A helpless old lady in a wheelchair is dumped in a county office because of a bureaucratic wrangle, and this sets the staff onto a searing Tribune expose of shoddy nursing home practices. Billie gets a job at a nursing home for a shocking insider's report on care for the elderly, while Lou learns from a retired hat maker that, in too many cases, this country's old people are regarded as non-persons.
Lou is intrigued by the closed restaurant down the street, which turns out to have been the scene of a famous murder 25 years earlier. Animal is sent in for pictures, and becomes friends with the reclusive owner, the woman who found the celebrity's body 25 years ago.
The city room hears that a radical group plans to kidnap a VIP at a publishers' convention attended by Lou and other Tribune executives. Lou, a reluctant delegate at the convention, fends off the aggressive job-hunting tactics of flamboyant newsman Jack Riley as Rossi and Billie try to get a lead on the kidnapping report.
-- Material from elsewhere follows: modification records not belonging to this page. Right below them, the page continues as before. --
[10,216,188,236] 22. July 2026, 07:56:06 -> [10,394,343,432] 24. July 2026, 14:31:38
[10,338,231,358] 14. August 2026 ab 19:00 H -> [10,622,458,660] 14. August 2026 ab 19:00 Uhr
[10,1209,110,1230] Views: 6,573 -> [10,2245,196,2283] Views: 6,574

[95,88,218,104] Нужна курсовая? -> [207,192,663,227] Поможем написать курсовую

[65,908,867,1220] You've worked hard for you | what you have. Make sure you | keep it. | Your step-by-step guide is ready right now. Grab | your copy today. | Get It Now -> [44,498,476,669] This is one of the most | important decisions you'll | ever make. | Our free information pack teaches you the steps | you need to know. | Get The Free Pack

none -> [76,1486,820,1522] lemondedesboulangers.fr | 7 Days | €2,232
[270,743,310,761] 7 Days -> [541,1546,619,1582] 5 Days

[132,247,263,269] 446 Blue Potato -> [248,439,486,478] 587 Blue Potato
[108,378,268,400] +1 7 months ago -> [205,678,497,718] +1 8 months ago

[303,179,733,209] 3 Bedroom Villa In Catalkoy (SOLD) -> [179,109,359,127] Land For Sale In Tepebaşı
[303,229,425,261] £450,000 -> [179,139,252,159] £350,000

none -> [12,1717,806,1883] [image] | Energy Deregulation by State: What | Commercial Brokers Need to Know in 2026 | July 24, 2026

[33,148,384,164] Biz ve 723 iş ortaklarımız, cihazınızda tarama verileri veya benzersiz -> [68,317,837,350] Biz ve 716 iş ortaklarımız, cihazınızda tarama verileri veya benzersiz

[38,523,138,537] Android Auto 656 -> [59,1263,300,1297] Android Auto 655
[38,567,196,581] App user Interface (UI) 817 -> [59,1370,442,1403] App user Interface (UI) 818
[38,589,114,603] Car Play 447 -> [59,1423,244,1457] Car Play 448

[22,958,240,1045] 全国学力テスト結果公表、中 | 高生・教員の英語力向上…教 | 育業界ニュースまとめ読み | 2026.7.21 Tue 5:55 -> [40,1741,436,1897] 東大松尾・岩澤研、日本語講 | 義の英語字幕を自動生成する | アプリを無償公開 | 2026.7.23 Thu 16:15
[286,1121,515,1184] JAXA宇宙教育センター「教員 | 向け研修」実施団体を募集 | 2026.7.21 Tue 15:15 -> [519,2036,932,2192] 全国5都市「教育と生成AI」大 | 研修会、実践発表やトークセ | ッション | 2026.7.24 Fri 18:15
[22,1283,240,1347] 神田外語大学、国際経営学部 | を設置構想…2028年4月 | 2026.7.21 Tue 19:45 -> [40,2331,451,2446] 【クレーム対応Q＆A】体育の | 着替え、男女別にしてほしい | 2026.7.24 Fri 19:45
In a news-packed day, Lou feels the pressure as he sets up coverage of a tunnel cave-in and a human fly climbing a skyscraper, knowing that a resentful Donovan has been offered a better paying job. The hard pressed Lou also has to answer questions of a Swedish tour group, cope with a familiar kook (Mr. Dreyfus) who brings news of outer space, and find an assignment for a youthful city room intern.
Could an individual build an atomic bomb? Lou gets a terrifying answer when a terrorist threatens to detonate a nuclear device and provides the Tribune with detailed plans as proof. Facing the terrorist's deadline in checking out the story, Rossi has another personal problem: he's been dating Hume's daughter and knows his boss doesn't like her to get interested in any reporter ? especially Rossi.